**Material for this exercise**.
=== Section Start ===
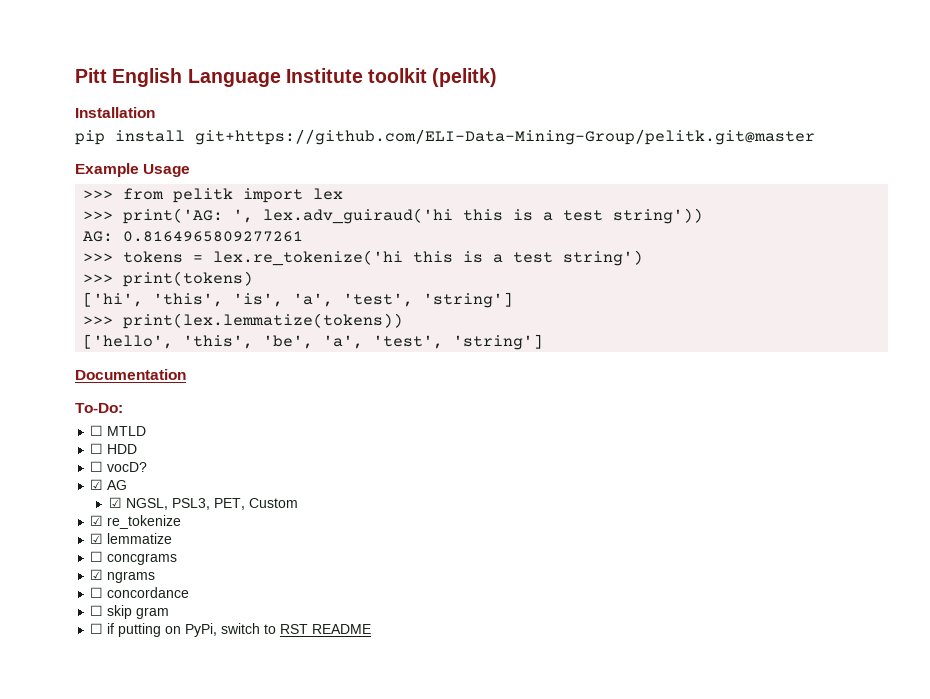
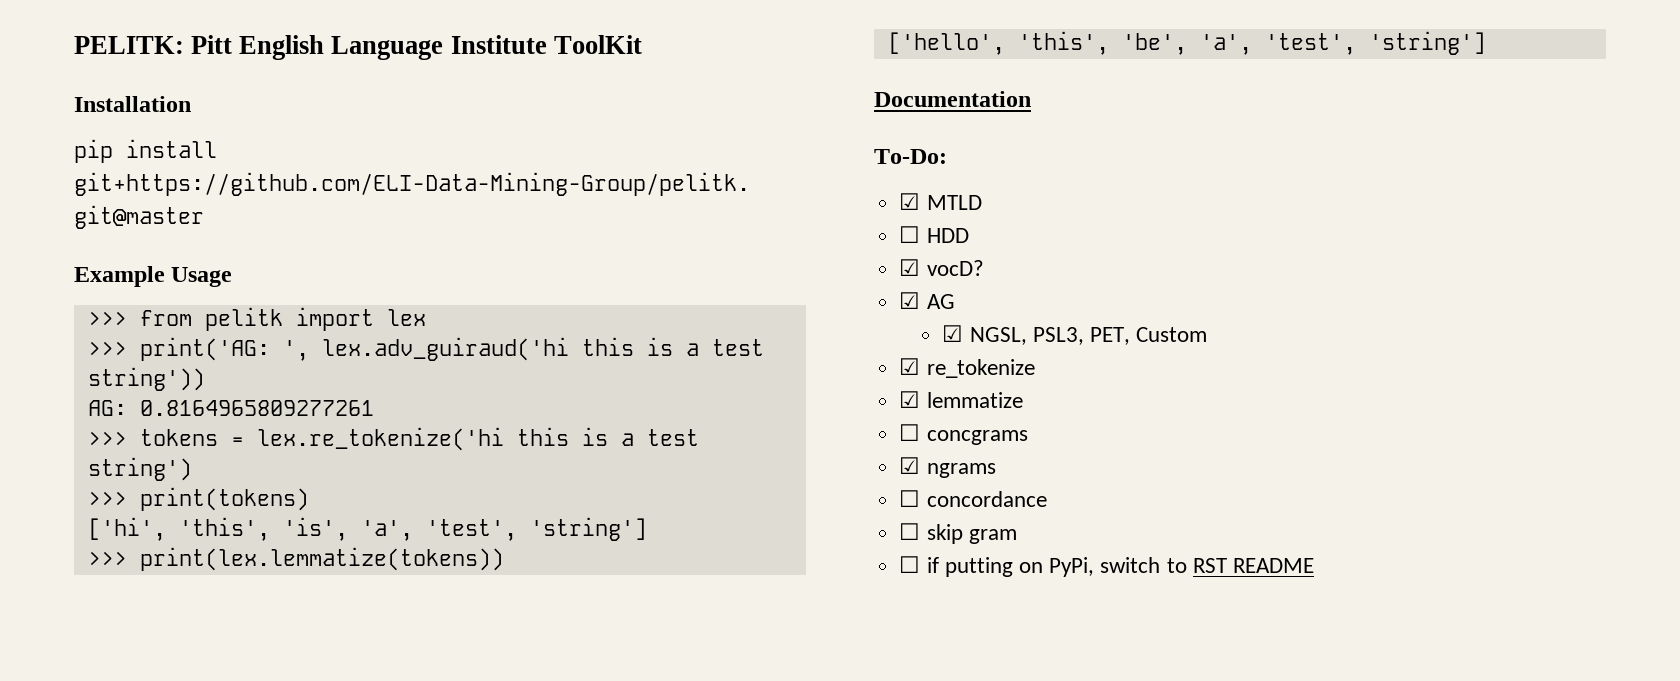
- Pitt English Language Institute toolkit (pelitk)
+ PELITK: Pitt English Language Institute ToolKit
- ☐ MTLD
+ ☑ MTLD
- ☐ vocD?
+ ☑ vocD?

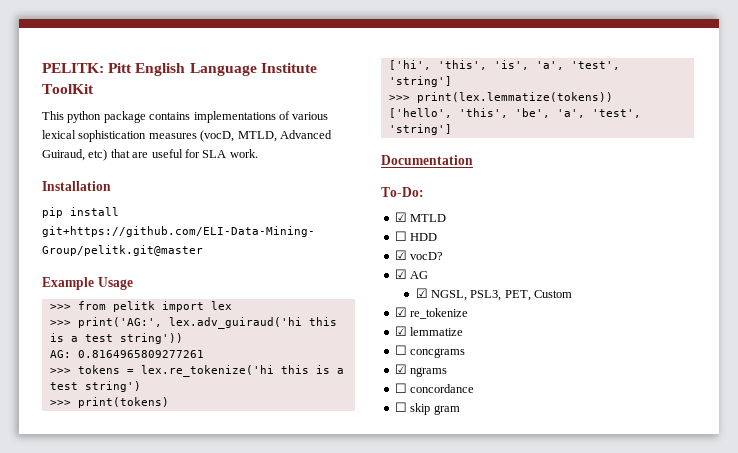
+ This python package contains implementations of various lexical sophistication measures (vocD, MTLD, Advanced Guiraud, etc) that are useful for SLA work.
- >>> print('AG: ', lex.adv_guiraud('hi this is a test string'))
+ >>> print('AG:', lex.adv_guiraud('hi this is a test string'))
- ☐ if putting on PyPi, switch to RST README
=== Section End ===
**Your objective**. Each line from the one that contains "- >>> print('AG: ', lex.adv_guiraud('hi" to the end of the data should be set down exactly, both ends included.

**Exercise result**.
- >>> print('AG: ', lex.adv_guiraud('hi this is a test string'))
+ >>> print('AG:', lex.adv_guiraud('hi this is a test string'))
- ☐ if putting on PyPi, switch to RST README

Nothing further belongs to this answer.